Mr. Ramsey
“Para Murray, en memoria de un amor que fue perfecto.”
El corazón del hombre es vasto,
excesivamente vasto, quizá.
Dostoievski.
Creí que era un sueño. Me sentí sobresaltado al descubrir que me encontraba en un lugar desconocido para mí, al abrir los ojos; pero ya estaba despierto. Intenté reconocer mi habitación en la penumbra de ese espacio, pero el mirar de nueva cuenta alrededor tan solo me hizo confirmar que aquella extraña situación era verdad.
Quise encontrar alguna pista que pudiera cancelar aquella angustia que empezaba a dominarme cuando el cuerpo que se hallaba recostado junto a mí buscó acomodo al otro lado de la cama, hundiendo el rostro entre los pliegues de la almohada sin llegar a despertar.
En ese instante cada cosa quedó en claro; bajo el techo de la misma habitación él estaba durmiendo a mi lado.
Ahora tranquilo, intenté realizar un inventario del espacio que a la luz de la primera claridad volvía tangible su aparente infinitud. El aroma de los dejos de cerveza en el ambiente coincidía con el sabor que había en mi aliento, aclarándome un vago recuerdo que deshizo su coherencia cuando Foster alzó la cabeza y lanzó un prolongado bostezo tendido a los pies de la cama.
En ese instante cada cosa quedó en claro; bajo el techo de la misma habitación, en una tibia madrugada de verano, él estaba durmiendo a mi lado.

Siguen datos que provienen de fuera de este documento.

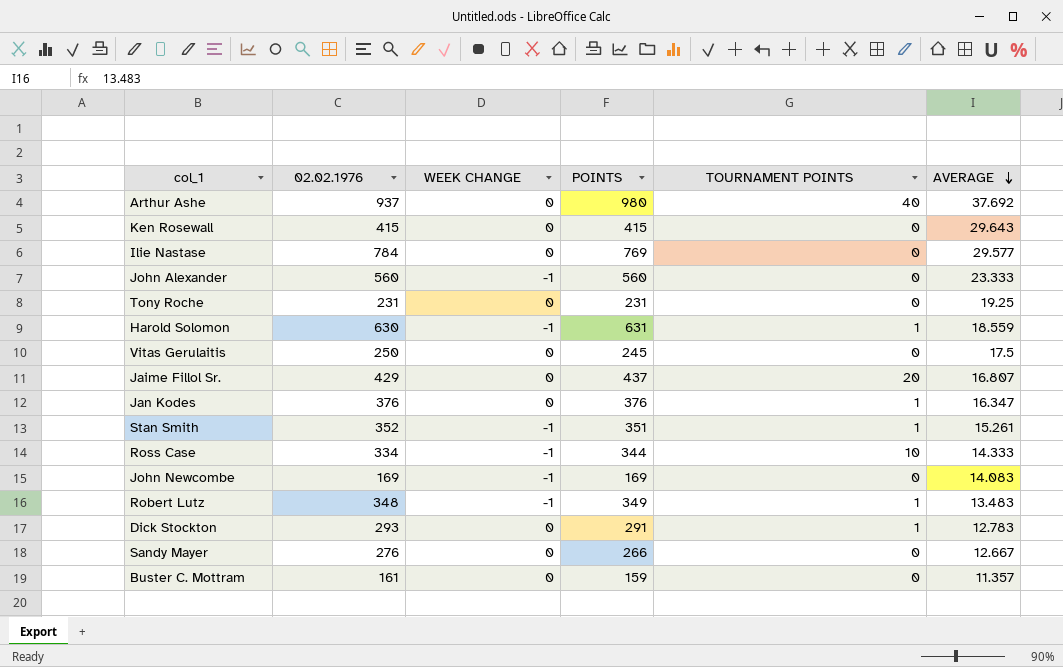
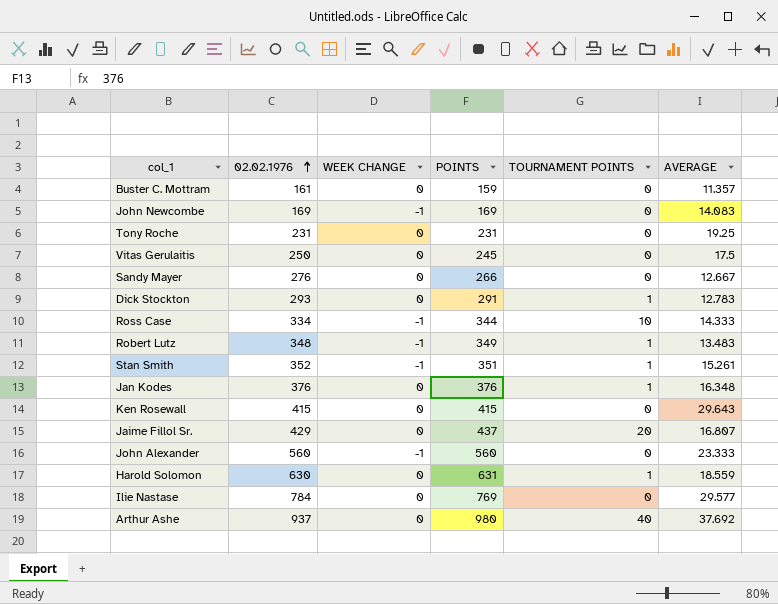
row order: AVERAGE descending -> 02.02.1976 ascending
Jan Kodes | AVERAGE: 16.347 -> 16.348
Harold Solomon | WEEK CHANGE: -1 -> 0

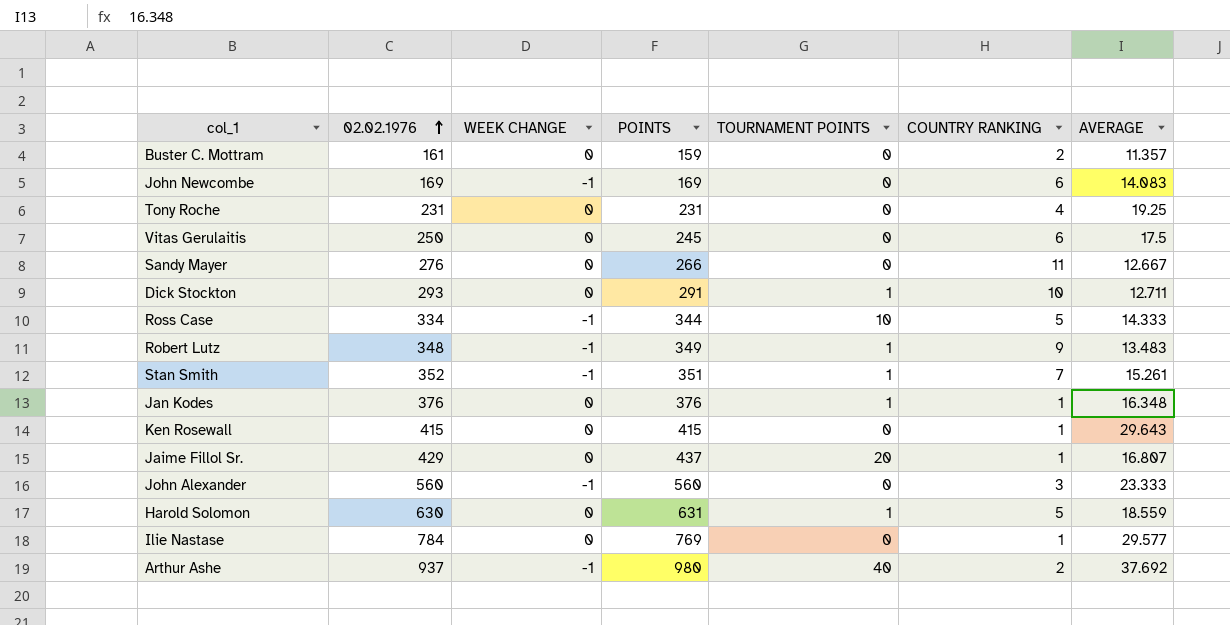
column COUNTRY RANKING | position: none -> 6
Dick Stockton | AVERAGE: 12.783 -> 12.711
Arthur Ashe | WEEK CHANGE: 0 -> -1

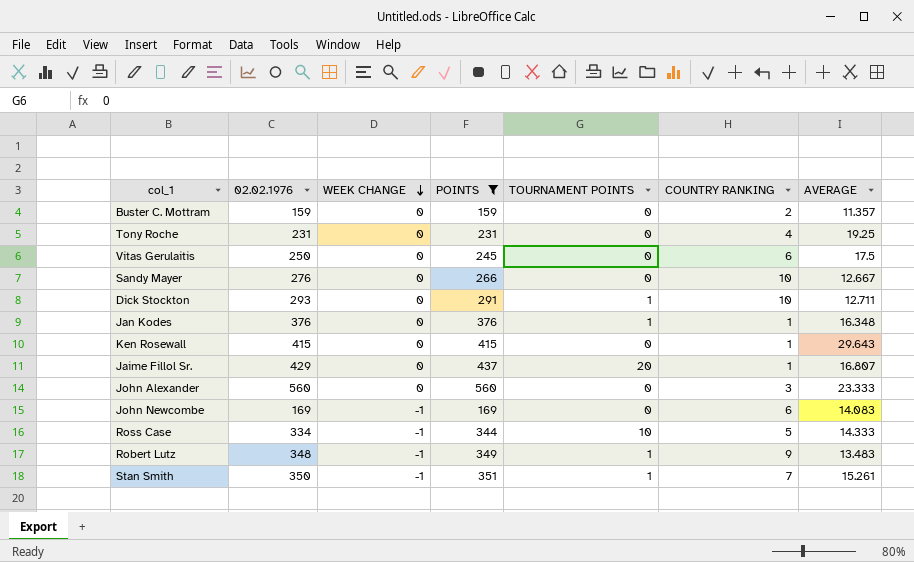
filter: none -> POINTS <= 560
row order: 02.02.1976 ascending -> WEEK CHANGE descending
Buster C. Mottram | 02.02.1976: 161 -> 159
Sandy Mayer | COUNTRY RANKING: 11 -> 10
John Alexander | WEEK CHANGE: -1 -> 0
Stan Smith | 02.02.1976: 352 -> 350

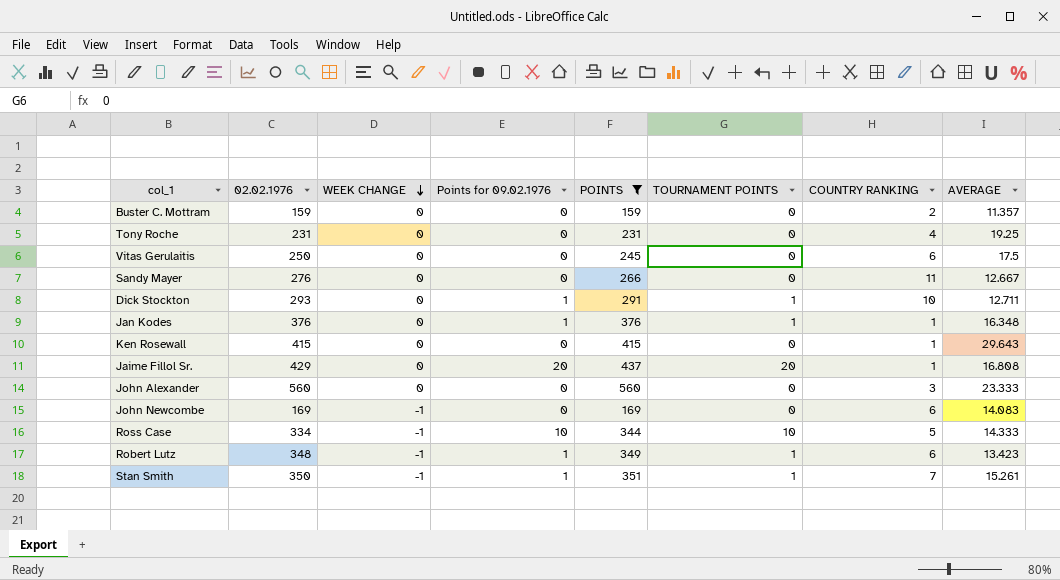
column Points for 09.02.1976 | position: none -> 4
Sandy Mayer | COUNTRY RANKING: 10 -> 11
Jaime Fillol Sr. | AVERAGE: 16.807 -> 16.808
Robert Lutz | COUNTRY RANKING: 9 -> 6
Robert Lutz | AVERAGE: 13.483 -> 13.423

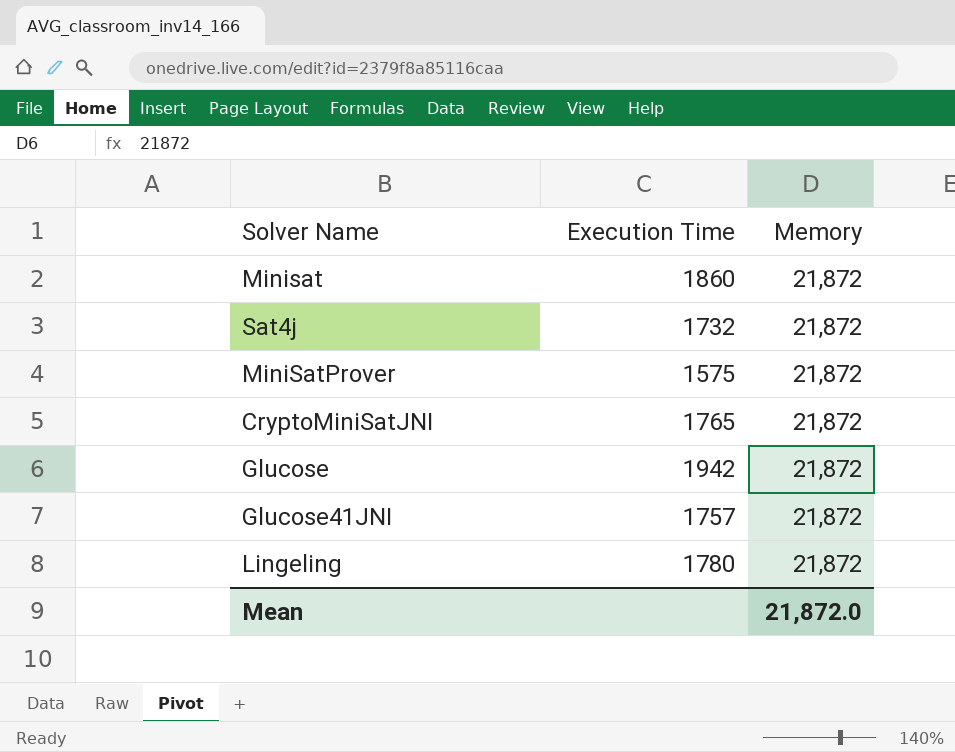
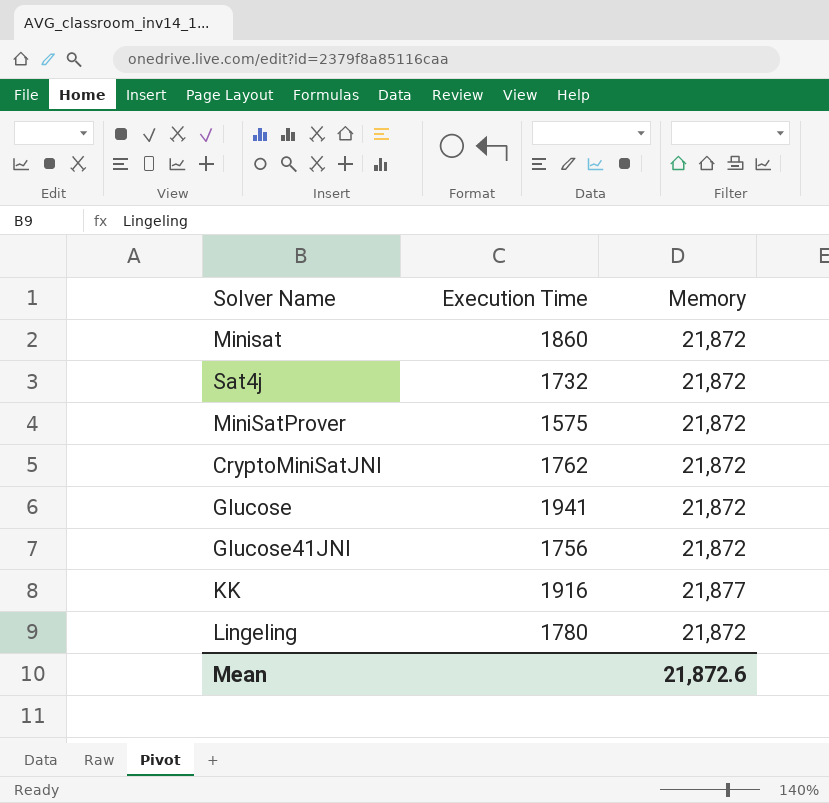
CryptoMiniSatJNI | Execution Time: 1765 -> 1762
Glucose | Execution Time: 1942 -> 1941
Glucose41JNI | Execution Time: 1757 -> 1756
row KK: none -> 1916 | 21,877
Mean | Memory: 21,872.0 -> 21,872.6

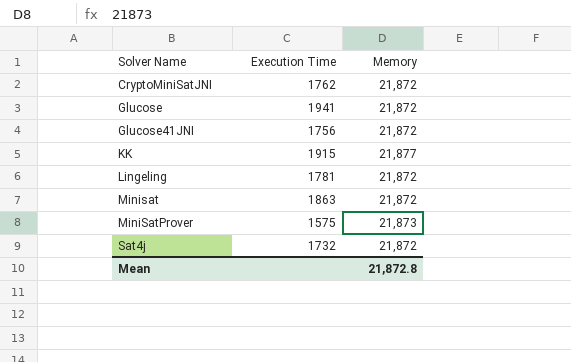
row order: none -> Solver Name ascending
KK | Execution Time: 1916 -> 1915
Lingeling | Execution Time: 1780 -> 1781
Minisat | Execution Time: 1860 -> 1863
MiniSatProver | Memory: 21,872 -> 21,873
Mean | Memory: 21,872.6 -> 21,872.8

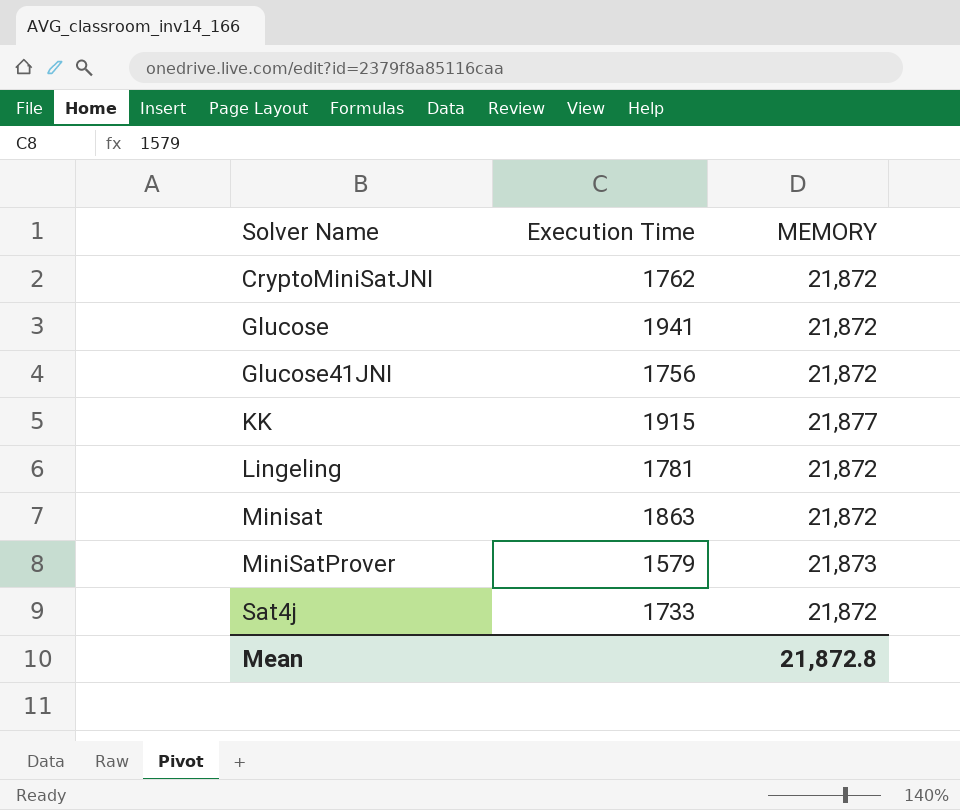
column name: Memory -> MEMORY
MiniSatProver | Execution Time: 1575 -> 1579
Sat4j | Execution Time: 1732 -> 1733

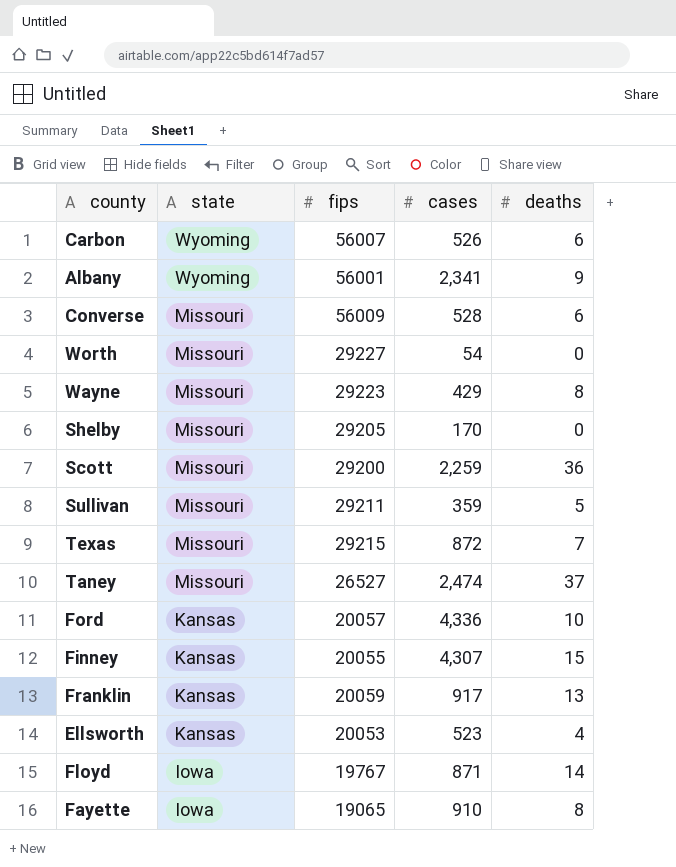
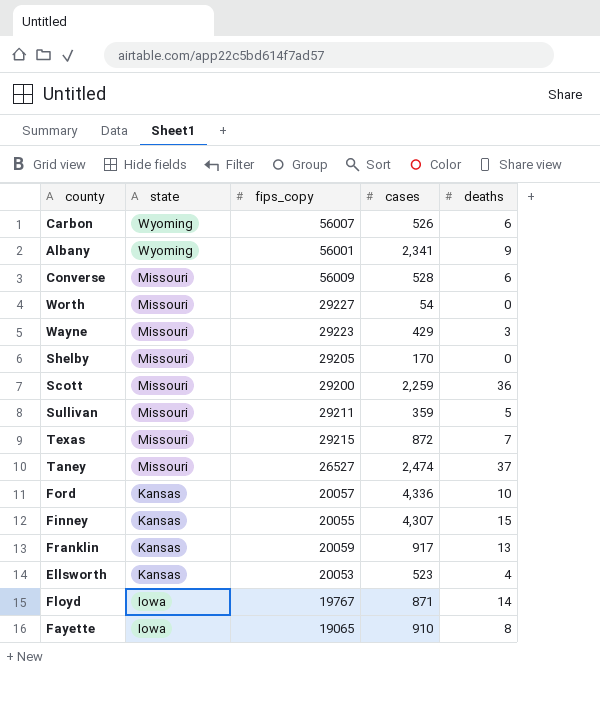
column name: fips -> fips_copy
Wayne | deaths: 8 -> 3

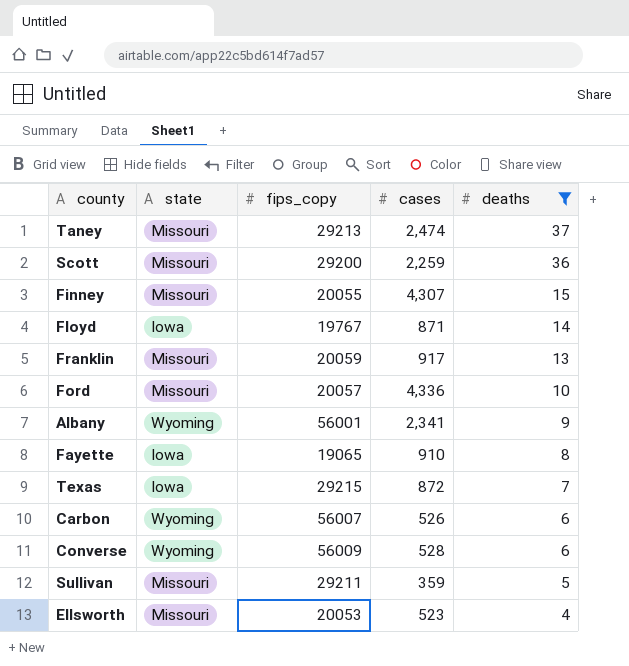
filter: none -> deaths >= 4
row order: state descending -> deaths descending
Taney | fips_copy: 26527 -> 29213
Finney | state: Kansas -> Missouri
Franklin | state: Kansas -> Missouri
Ford | state: Kansas -> Missouri
Texas | state: Missouri -> Iowa
Converse | state: Missouri -> Wyoming
Ellsworth | state: Kansas -> Missouri

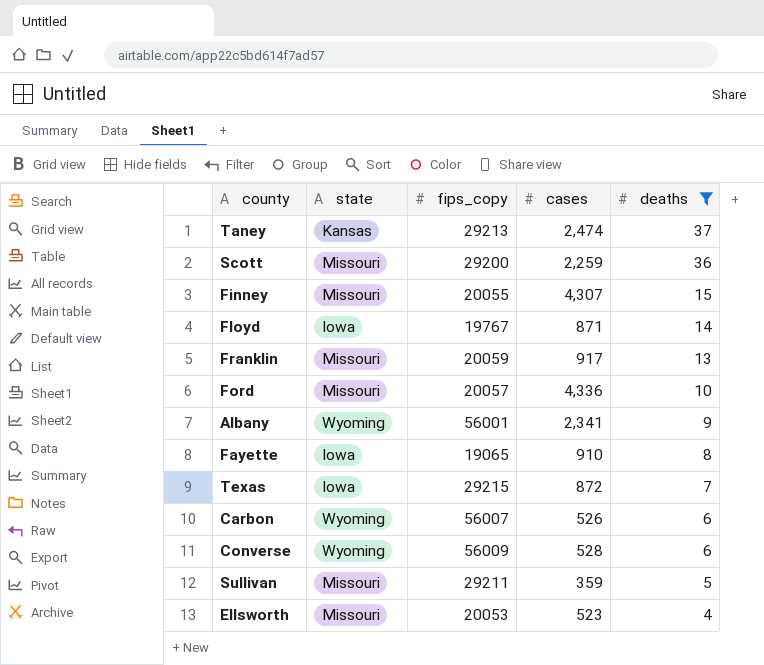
Taney | state: Missouri -> Kansas

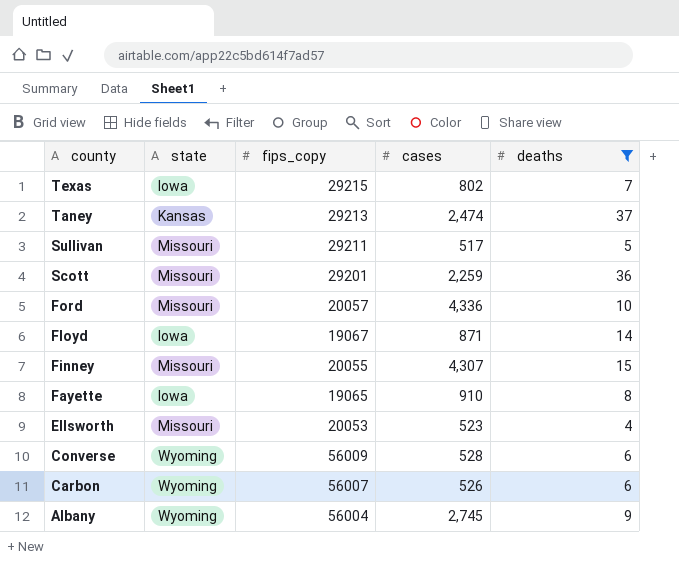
row order: deaths descending -> county descending
row Franklin: Missouri | 20059 | 917 | 13 -> none
Texas | cases: 872 -> 802
Sullivan | cases: 359 -> 517
Scott | fips_copy: 29200 -> 29201
Floyd | fips_copy: 19767 -> 19067
Albany | fips_copy: 56001 -> 56004
Albany | cases: 2,341 -> 2,745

Iluminado por el alba de ese nuevo amanecer gocé mi vista en la bronceada plenitud de aquella espalda que en silencio me mostraba el palpitar de su humedad a contraluz, logrando al fin que despertaran mis sentidos.
Lentamente bajé de la cama, caminé hacia el ventanal y encendí con descuido la radio, mientras que Foster me observaba amodorrado recorrer la habitación desde su puesto y que la voz de Shirley Owens colmaba al espacio con la dulce candidez de aquella duda que sonaba en su canción.
Más allá de la cabaña en que me hallaba, la noche daba su lugar a una incipiente claridad y el bosque entero comenzaba a iluminarse detrás del cristal que reflejaba a los vestigios de las últimas estrellas parpadeando sobre el lago.
Volví la vista a la silueta que tendía su desnudez sobre la cama cuando el arco de la luna dibujaba una sonrisa satisfecha desde el cielo.
En silencio, repetí mirando al alba la pregunta que la radio hacía sonar como un nostálgico estribillo: ¿Me amarás también mañana?
Yo tenía dieciséis años.
Era el último día del verano de mil novecientos sesenta.